When fine-tuned on small portions of labeled data, EchoCLR pretraining significantly improves classification performance for left ventricular hypertrophy (LVH) and aortic stenosis (AS) over other transfer learning and SSL approaches across internal and external test sets. When fine-tuning on 10% of available training data (519 studies), an EchoCLR-pretrained model achieves 0.72 AUROC (95% CI: [0.69, 0.75]) on LVH classification, compared to 0.61 AUROC (95% CI: [0.57, 0.64]) with a standard transfer learning approach. Similarly, using 1% of available training data (53 studies), EchoCLR pretraining achieves 0.82 AUROC (95% CI: [0.79, 0.84]) on severe AS classification, compared to 0.61 AUROC (95% CI: [0.58, 0.65]) with transfer learning.
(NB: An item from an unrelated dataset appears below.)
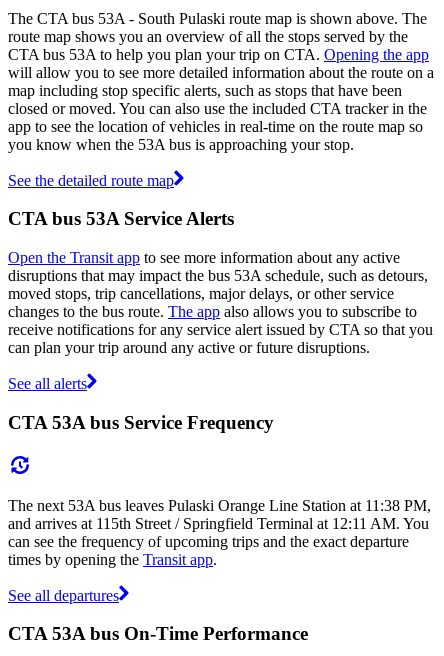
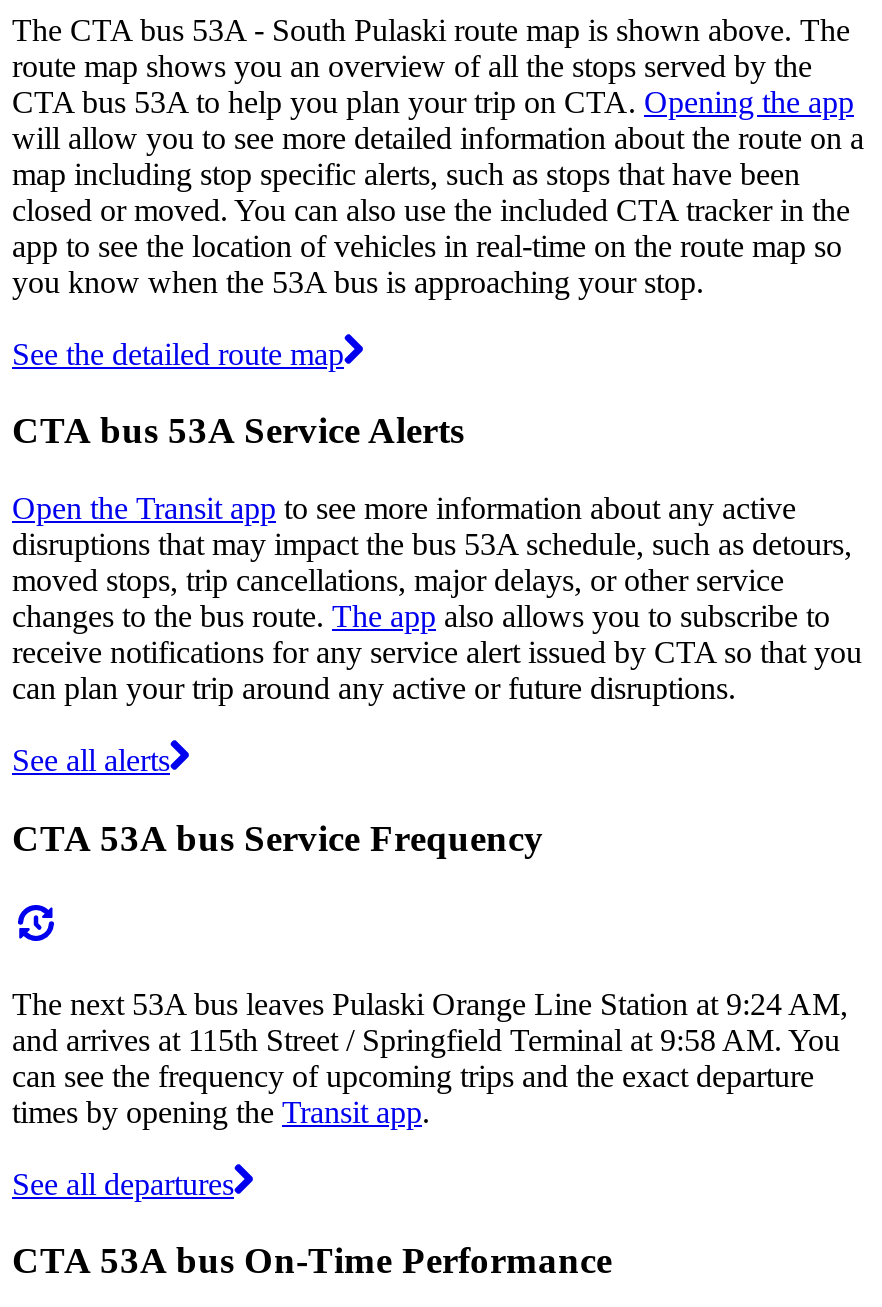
- The next 53A bus leaves Pulaski Orange Line Station at 11:38 PM,
+ The next 53A bus leaves Pulaski Orange Line Station at 9:24 AM,

- and arrives at 115th Street / Springfield Terminal at 12:11 AM. You
+ and arrives at 115th Street / Springfield Terminal at 9:58 AM. You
EchoCLR is unique in its ability to learn representations of echocardiogram videos and demonstrates that SSL can enable label-efficient disease classification from small amounts of labeled data.
自监督学习(SSL)的进展使得能够从少量带标签的数据集中进行先进的自动化医学图像诊断。鉴于获取医学图像识别任务的专家标签存在困难,这种标签效率通常是很有必要的。然而,医学成像领域中大多数针对自监督学习的努力并不适用于基于视频的模态,如超声心动图。
我们开发了一种用于超声心动图视频的自监督对比学习方法EchoCLR,目标是学习强大的表征,以便在下游心脏病诊断中进行高效微调。EchoCLR预训练包括(i)对比学习,即训练模型识别同一患者的不同视频;以及(ii)帧重排序,即训练模型在视频帧被随机打乱后预测正确的顺序。
在少量带标签数据上进行微调时,与其他迁移学习和自监督学习方法相比,EchoCLR预训练在内部和外部测试集中显著提高了左心室肥厚(LVH)和主动脉狭窄(AS)的分类性能。在10%的可用训练数据(519项研究)上进行微调时,与标准迁移学习方法的0.61 AUROC(95% CI:[0.57, 0.64])相比,EchoCLR预训练模型在LVH分类上达到了0.72 AUROC(95% CI:[0.69, 0.75])。同样,在1%的可用训练数据(53项研究)上,与迁移学习的0.61 AUROC(95% CI:[0.58, 0.65])相比,EchoCLR预训练在严重AS分类上达到了0.82 AUROC(95% CI:[0.79, 0.84])。
EchoCLR在学习超声心动图视频表征方面具有独特能力,并证明了自监督学习能够从少量带标签数据中实现高效的疾病分类。